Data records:
——————
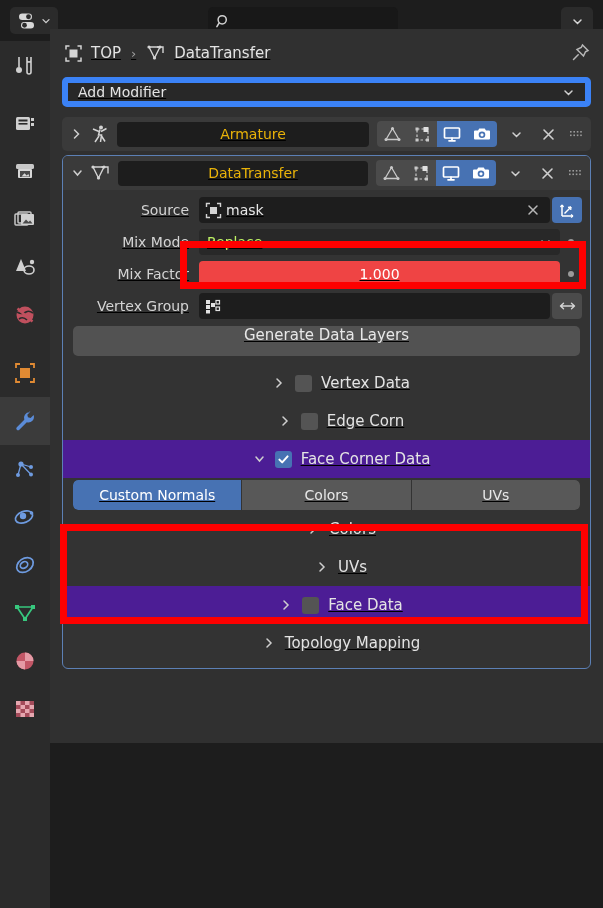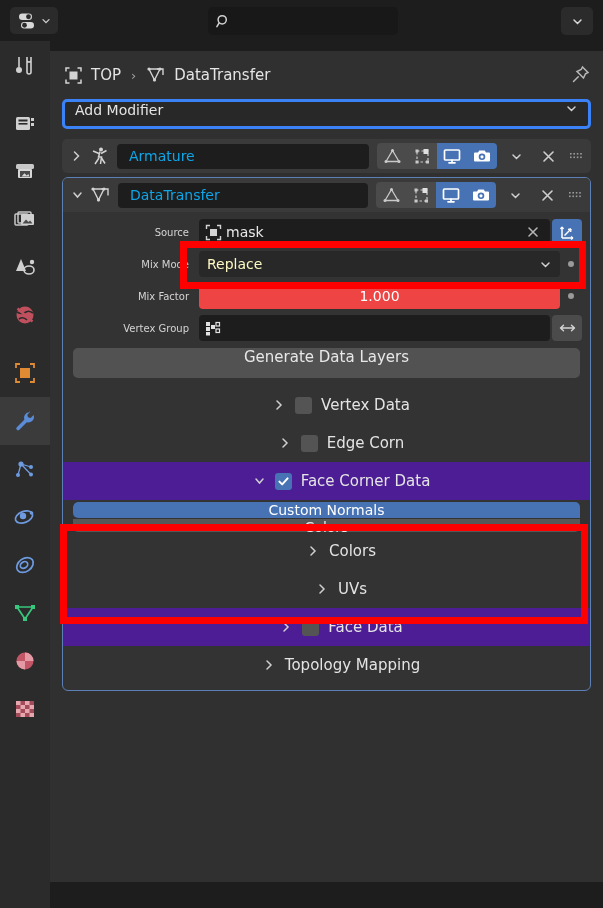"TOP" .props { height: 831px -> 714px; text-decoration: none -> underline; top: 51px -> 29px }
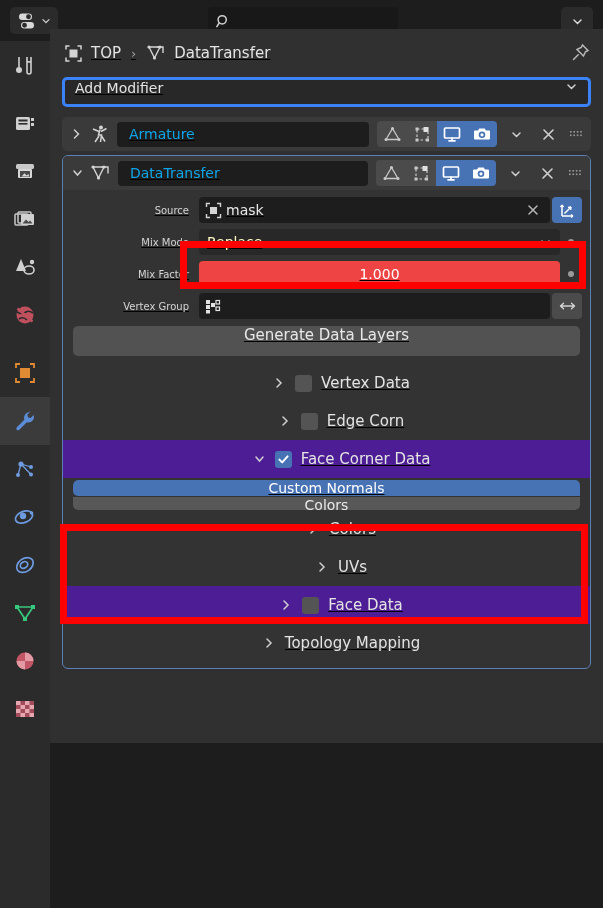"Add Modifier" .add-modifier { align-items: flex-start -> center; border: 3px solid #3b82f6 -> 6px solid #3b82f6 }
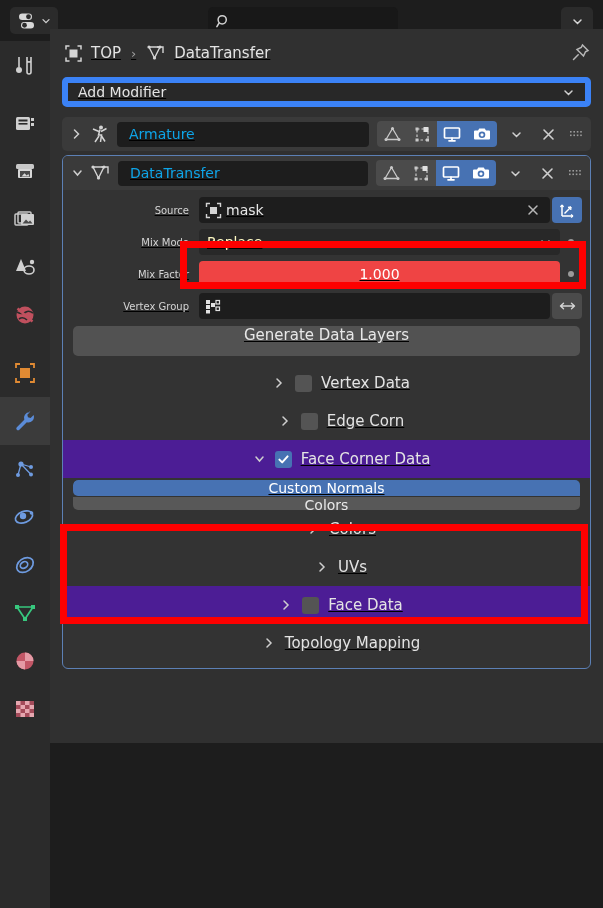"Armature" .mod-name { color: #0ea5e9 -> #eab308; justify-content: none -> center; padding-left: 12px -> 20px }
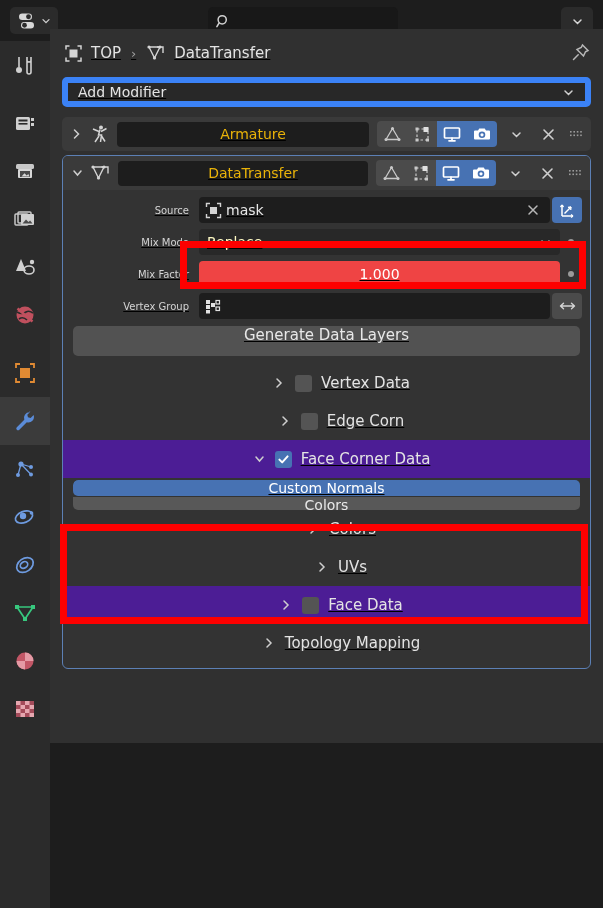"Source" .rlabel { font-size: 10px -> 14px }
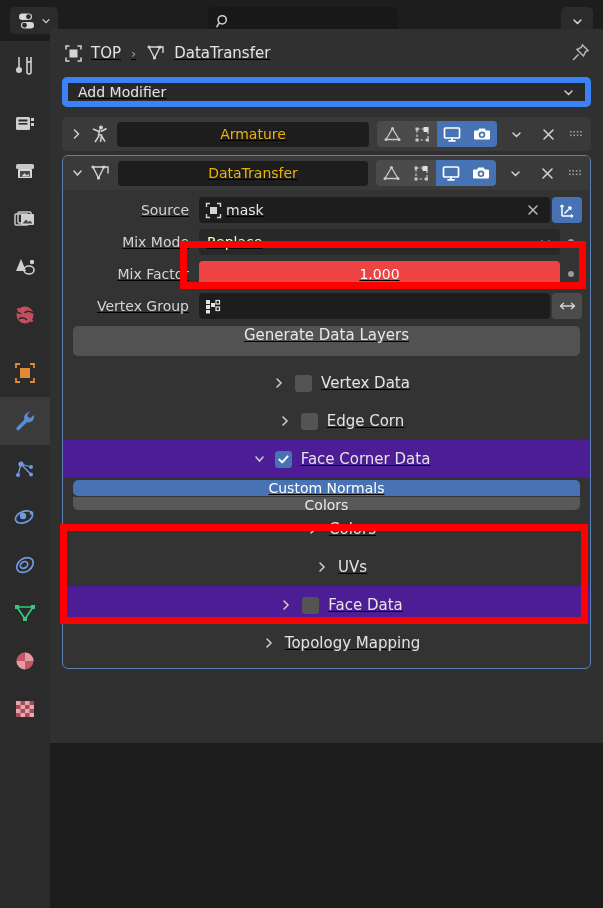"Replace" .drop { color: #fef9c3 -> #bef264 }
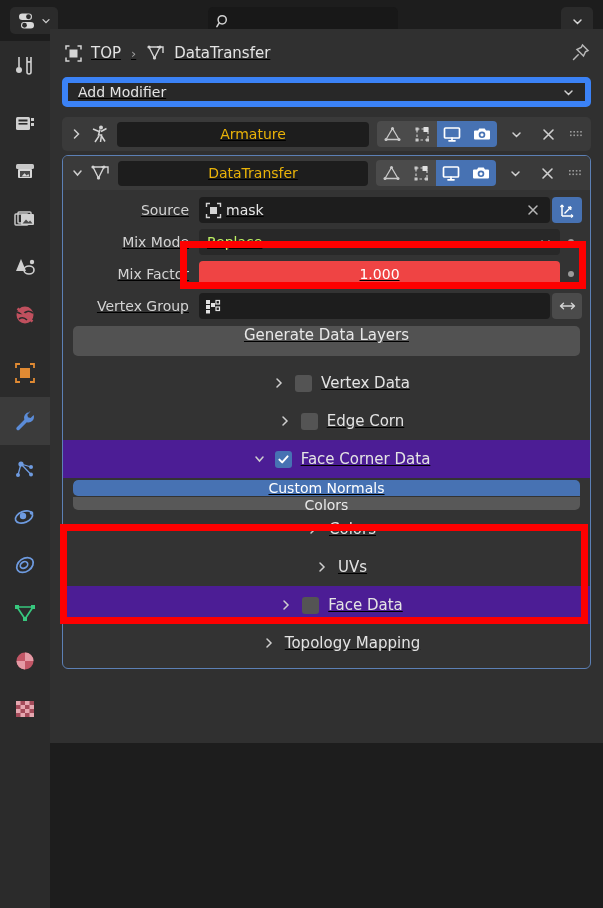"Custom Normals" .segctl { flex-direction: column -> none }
——————
- **Work order**
Output the line that contains "align-items: flex-start ->" and every line after it to the end of the records, word for word, leaving out the pictures.

- **Reply**
"Add Modifier" .add-modifier { align-items: flex-start -> center; border: 3px solid #3b82f6 -> 6px solid #3b82f6 }
"Armature" .mod-name { color: #0ea5e9 -> #eab308; justify-content: none -> center; padding-left: 12px -> 20px }
"Source" .rlabel { font-size: 10px -> 14px }
"Replace" .drop { color: #fef9c3 -> #bef264 }
"Custom Normals" .segctl { flex-direction: column -> none }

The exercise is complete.